The National Statistics Office estimates that fertility rate for the 15 to 19 age group increased from 39/1000 in 2006 to 54/1000 in 2011. At 54/100,000, the Philippines has one of the highest teenage pregnancy rates in ASEAN, next to Laos and East Timor.

According to the UN Population Fund, the number of teenage pregnancies–from 15 to 19–has increased by 70 percent, from 114,205 in 1999 to 195,662 in 2009.

Reproductive health education – from physiology and sexuality to women’s rights – has been shown to delay initiation into sexual activities, prevent early marriages, protect couples from HIV and other sexually transmitted infections.

HIV/AIDS

Men having sex with men is the main mode of transmission of HIV in the country. The total number of reported cases, according to the DOH, is 10,514–a 587 percent increase since 1984 when the first case of HIV was reported.

While the incidence of HIV is less than one percent of the 93 million Filipinos, DOH says that HIV cases are increasing:  At least nine new cases were reported every day in 2012. In 2000, only one new case was reported every three days. If this trend continues, DOH projects 37,000 new cases of HIV in 2015.

Provision of information and condoms as well as the inclusion of HIV in the social health insurance system would have a positive impact on HIV prevention in the country.
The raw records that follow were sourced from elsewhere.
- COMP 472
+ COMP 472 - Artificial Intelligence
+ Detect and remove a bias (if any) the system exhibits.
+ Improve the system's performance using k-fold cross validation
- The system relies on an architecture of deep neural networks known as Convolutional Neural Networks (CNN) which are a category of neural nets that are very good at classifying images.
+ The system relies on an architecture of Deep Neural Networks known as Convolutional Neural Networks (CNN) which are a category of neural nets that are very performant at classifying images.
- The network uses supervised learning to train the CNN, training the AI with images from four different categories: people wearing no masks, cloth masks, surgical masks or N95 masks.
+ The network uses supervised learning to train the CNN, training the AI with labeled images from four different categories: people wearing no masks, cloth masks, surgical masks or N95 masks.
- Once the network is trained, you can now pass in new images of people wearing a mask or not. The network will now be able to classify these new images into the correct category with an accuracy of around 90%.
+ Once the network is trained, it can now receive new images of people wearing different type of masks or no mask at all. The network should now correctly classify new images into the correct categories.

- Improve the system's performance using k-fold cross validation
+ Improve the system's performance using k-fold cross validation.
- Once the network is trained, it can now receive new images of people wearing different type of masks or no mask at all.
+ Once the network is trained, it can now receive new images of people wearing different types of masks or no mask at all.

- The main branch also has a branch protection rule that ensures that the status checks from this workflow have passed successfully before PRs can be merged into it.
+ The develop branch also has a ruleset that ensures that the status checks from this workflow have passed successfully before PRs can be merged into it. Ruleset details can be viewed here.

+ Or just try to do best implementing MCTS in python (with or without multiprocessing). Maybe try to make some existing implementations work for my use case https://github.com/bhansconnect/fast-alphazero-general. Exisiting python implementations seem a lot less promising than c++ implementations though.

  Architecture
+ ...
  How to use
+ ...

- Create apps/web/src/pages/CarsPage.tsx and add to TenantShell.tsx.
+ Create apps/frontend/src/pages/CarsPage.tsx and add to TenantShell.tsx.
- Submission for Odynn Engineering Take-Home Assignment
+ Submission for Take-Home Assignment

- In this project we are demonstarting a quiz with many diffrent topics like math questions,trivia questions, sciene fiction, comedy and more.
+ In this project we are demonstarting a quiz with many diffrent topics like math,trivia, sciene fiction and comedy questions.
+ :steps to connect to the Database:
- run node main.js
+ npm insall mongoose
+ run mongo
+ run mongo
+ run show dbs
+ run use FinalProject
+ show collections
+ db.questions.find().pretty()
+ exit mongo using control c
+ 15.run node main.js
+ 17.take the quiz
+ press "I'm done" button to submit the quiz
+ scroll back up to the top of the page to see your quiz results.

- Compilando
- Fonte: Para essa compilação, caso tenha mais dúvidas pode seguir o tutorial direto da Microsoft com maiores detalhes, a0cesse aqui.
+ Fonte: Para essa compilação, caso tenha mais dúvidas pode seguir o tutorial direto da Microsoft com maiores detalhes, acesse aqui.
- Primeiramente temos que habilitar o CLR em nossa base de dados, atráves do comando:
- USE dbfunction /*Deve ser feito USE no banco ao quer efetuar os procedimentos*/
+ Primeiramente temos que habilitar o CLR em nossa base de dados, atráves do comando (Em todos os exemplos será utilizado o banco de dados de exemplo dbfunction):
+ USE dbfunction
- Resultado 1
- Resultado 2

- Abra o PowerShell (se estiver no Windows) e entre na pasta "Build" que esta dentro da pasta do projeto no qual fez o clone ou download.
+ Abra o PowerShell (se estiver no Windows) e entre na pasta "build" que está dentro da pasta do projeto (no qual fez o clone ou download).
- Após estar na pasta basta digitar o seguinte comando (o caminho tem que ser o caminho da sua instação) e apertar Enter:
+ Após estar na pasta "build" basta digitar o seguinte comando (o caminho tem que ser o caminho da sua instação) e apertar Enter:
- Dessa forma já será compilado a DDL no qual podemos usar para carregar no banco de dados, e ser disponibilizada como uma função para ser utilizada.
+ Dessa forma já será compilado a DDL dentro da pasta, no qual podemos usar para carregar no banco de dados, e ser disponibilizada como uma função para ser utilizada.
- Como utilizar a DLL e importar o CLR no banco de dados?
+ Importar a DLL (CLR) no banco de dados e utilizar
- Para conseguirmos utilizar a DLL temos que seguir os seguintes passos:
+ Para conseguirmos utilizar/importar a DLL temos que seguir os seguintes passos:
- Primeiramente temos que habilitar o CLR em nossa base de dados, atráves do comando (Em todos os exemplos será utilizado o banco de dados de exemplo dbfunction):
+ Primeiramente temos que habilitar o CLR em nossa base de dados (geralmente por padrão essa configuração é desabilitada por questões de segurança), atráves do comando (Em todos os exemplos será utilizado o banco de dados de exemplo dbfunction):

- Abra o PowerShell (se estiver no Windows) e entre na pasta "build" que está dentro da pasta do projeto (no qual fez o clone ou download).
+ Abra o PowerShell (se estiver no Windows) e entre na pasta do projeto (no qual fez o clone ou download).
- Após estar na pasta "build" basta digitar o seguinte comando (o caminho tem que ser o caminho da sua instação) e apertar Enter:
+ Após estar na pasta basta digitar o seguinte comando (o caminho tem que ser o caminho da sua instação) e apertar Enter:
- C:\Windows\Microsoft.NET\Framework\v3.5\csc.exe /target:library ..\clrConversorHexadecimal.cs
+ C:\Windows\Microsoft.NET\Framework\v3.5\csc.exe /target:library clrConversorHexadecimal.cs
The RH law has other noteworthy provisions, such as making persons with disabilities gain access to sexual and reproductive health programs, encouraging private service providers to work pro bono for indigent women and strengthening the capacities of frontline health workers in providing and promoting reproductive health.

It is a breakthrough in health and civil rights legislation in the Philippines although it still has to pass through the grueling process of implementation. But its chances for success are buoyed by the broad enthusiasm that greeted its passage.